Content starts

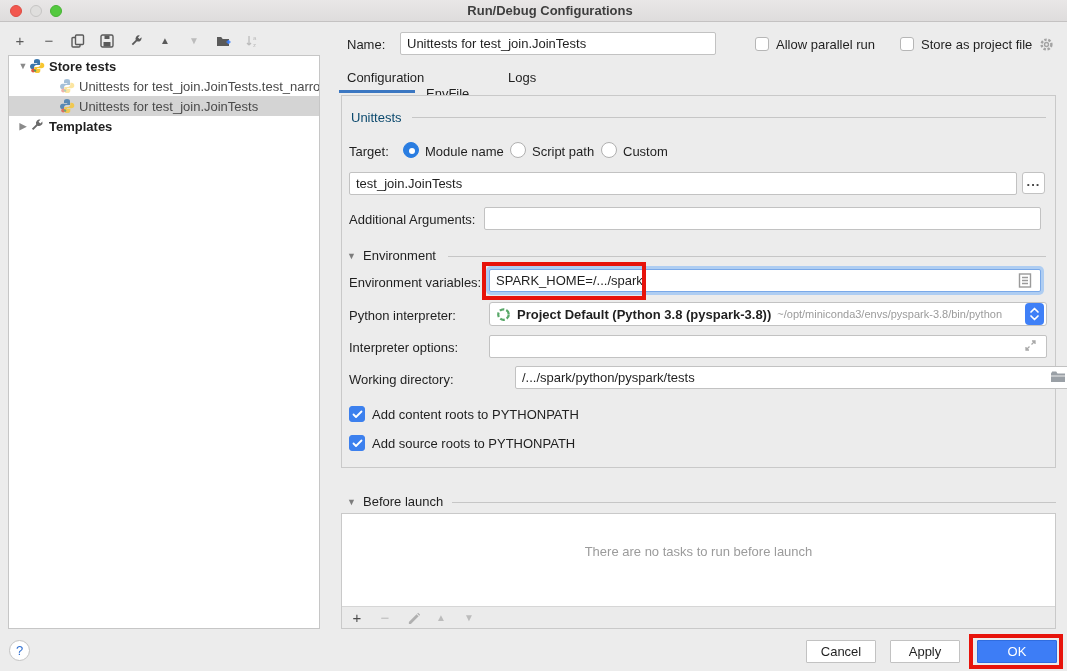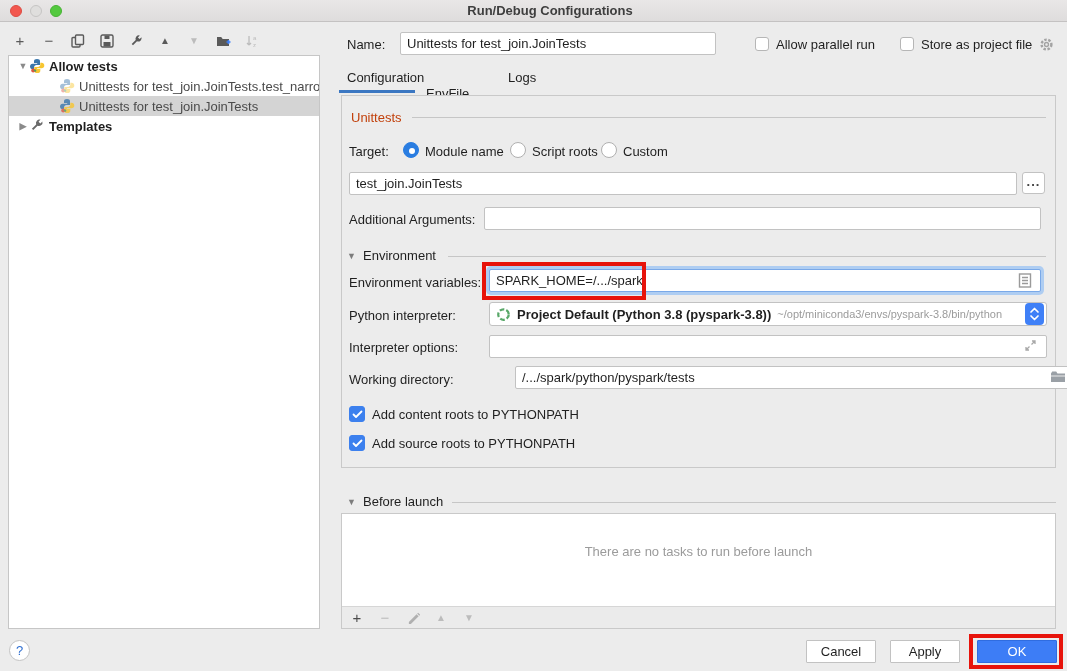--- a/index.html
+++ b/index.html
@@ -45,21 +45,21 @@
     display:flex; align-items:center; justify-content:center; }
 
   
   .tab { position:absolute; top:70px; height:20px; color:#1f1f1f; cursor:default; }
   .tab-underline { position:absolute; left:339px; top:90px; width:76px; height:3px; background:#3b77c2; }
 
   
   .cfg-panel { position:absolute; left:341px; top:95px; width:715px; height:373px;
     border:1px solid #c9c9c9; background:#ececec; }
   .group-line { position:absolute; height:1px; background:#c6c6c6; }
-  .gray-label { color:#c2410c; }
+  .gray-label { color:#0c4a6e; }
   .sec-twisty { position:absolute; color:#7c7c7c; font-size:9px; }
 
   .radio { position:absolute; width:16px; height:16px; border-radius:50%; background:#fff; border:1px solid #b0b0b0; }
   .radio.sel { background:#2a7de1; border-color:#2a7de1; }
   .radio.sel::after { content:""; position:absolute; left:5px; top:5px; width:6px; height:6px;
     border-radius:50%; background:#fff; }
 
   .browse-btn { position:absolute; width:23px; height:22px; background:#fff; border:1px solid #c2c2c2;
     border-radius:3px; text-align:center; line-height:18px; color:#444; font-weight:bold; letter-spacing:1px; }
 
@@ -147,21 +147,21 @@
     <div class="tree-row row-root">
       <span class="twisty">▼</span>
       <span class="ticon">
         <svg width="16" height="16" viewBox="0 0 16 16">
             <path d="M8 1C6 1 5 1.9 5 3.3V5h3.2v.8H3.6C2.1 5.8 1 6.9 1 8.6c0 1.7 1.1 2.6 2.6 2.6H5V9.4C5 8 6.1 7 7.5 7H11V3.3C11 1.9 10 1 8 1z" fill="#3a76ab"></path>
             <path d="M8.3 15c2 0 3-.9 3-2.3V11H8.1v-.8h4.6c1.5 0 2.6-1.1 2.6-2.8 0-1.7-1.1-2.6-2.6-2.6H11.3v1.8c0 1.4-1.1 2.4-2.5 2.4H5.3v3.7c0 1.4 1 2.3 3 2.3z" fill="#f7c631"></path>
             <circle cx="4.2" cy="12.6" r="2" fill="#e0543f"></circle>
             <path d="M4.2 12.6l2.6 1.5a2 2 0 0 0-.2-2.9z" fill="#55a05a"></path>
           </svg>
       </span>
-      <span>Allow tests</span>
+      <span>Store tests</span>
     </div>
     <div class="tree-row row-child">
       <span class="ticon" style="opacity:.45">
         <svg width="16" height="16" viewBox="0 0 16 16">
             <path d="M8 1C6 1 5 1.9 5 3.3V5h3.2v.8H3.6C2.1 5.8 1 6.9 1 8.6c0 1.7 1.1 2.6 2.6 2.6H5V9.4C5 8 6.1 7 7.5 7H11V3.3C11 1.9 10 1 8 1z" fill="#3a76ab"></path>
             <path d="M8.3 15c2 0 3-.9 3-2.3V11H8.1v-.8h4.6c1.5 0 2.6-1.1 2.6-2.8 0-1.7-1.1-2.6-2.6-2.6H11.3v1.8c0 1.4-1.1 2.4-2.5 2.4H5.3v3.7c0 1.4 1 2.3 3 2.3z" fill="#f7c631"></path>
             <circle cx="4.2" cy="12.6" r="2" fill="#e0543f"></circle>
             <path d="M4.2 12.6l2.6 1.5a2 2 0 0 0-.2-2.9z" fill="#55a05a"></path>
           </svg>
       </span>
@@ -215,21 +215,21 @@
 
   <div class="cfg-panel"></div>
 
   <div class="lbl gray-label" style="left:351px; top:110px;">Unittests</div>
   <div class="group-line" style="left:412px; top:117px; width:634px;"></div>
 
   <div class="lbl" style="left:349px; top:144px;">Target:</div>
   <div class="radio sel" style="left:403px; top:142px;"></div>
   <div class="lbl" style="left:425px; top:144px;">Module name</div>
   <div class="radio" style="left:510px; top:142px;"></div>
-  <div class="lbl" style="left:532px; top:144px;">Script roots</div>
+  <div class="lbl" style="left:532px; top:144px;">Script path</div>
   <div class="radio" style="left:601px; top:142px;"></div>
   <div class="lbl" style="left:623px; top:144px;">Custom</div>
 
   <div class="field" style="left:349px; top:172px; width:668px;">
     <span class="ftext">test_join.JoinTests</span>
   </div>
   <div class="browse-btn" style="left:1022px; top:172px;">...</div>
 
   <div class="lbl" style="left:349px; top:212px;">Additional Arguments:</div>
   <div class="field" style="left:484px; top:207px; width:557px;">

Content ends
Content starts

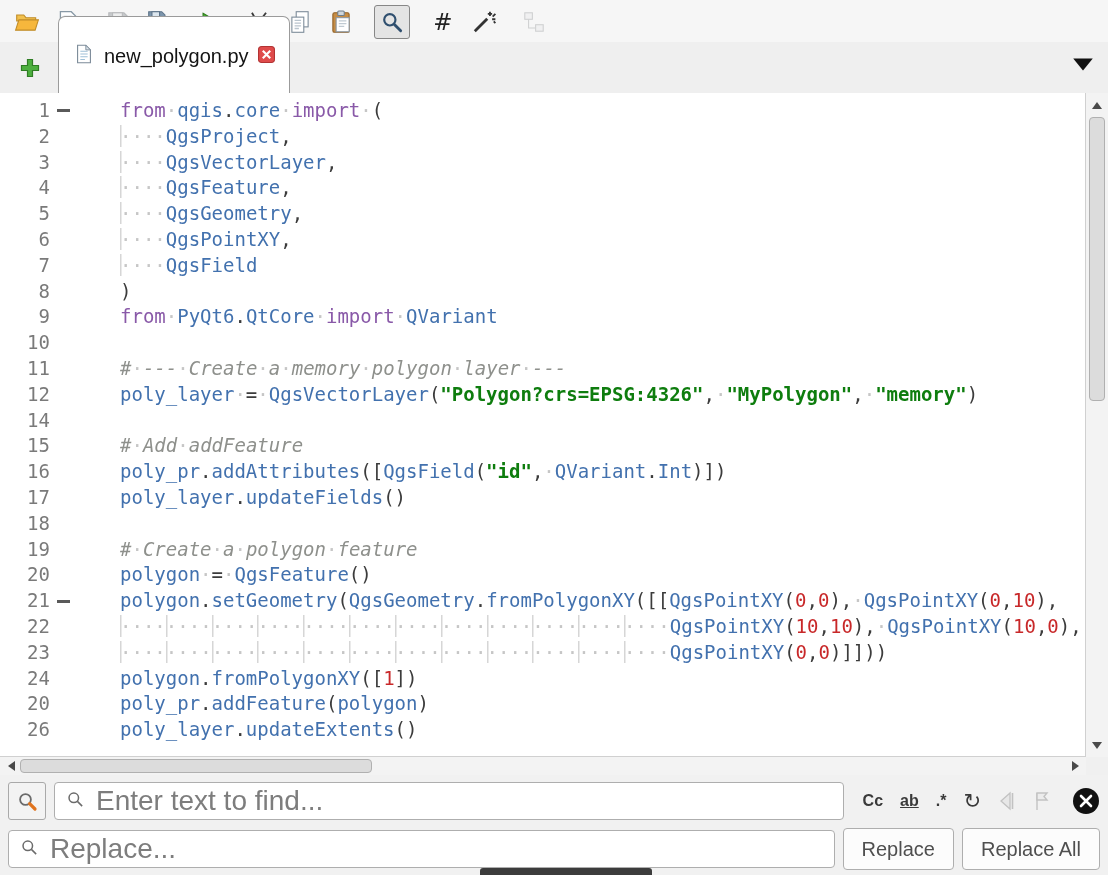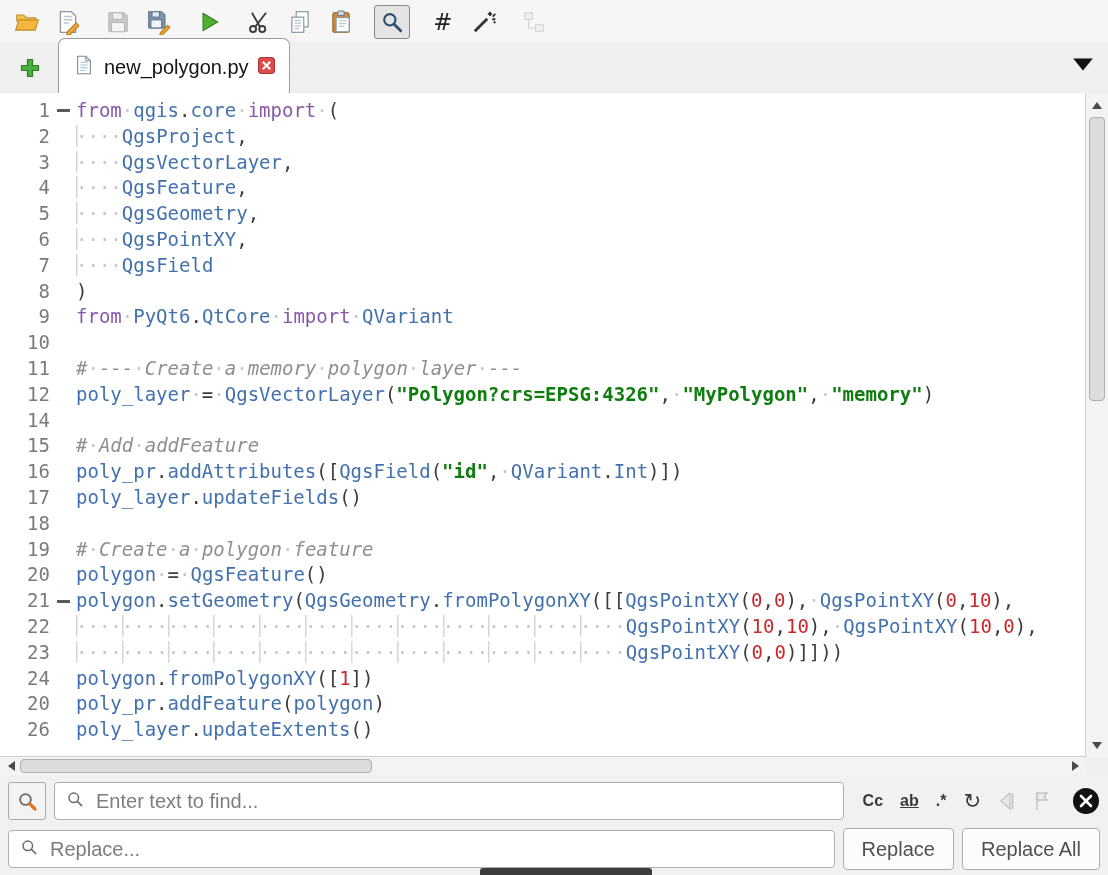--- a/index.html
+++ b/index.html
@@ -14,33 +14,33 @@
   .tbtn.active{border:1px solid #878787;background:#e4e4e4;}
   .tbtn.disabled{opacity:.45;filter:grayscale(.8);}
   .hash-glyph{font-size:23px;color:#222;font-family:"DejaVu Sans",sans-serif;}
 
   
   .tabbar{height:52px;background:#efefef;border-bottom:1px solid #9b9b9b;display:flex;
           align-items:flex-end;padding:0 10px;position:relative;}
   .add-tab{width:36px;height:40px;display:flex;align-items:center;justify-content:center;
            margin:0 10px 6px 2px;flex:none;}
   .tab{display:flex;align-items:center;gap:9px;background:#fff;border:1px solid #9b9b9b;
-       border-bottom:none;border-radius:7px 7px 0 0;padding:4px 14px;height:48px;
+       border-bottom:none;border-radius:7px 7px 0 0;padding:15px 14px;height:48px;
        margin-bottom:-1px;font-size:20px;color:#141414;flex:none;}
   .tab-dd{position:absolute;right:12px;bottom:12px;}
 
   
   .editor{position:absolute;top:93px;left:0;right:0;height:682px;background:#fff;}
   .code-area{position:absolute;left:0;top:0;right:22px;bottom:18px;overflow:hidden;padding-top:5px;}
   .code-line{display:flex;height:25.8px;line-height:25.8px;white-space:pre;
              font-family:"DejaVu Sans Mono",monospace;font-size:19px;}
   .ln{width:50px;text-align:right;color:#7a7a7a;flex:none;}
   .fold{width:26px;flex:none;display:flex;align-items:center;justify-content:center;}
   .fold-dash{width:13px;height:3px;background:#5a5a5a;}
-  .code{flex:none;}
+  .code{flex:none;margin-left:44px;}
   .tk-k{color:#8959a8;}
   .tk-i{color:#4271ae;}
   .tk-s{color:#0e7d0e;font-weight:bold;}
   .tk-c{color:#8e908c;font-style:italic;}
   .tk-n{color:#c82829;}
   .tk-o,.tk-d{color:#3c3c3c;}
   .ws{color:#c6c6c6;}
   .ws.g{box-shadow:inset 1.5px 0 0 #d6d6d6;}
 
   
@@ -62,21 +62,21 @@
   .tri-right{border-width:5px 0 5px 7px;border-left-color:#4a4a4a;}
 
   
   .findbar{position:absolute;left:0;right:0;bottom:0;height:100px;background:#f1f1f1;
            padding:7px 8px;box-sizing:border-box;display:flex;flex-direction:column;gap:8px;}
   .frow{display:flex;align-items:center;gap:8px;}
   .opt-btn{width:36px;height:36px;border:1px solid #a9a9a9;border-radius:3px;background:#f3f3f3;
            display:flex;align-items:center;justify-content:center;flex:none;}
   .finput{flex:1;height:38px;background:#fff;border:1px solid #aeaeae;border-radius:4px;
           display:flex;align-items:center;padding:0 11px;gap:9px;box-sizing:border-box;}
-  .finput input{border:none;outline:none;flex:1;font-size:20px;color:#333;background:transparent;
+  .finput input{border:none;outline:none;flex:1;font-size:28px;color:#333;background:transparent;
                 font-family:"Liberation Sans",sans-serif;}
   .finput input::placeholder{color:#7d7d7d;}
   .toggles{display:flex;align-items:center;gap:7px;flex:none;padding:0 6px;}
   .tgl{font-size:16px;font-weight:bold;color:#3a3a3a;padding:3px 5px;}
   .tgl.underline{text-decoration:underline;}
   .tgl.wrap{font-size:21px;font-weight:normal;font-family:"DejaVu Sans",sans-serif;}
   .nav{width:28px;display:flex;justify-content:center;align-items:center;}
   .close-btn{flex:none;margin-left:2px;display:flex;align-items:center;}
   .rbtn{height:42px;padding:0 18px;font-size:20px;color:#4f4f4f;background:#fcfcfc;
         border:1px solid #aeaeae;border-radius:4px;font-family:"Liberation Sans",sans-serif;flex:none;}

Content ends

● **What the task asks**: Please show all lines from the entries that contain the word "label".

● **Result below**:
-  .gray-label { color:#c2410c; }
+  .gray-label { color:#0c4a6e; }
   <div class="lbl gray-label" style="left:351px; top:110px;">Unittests</div>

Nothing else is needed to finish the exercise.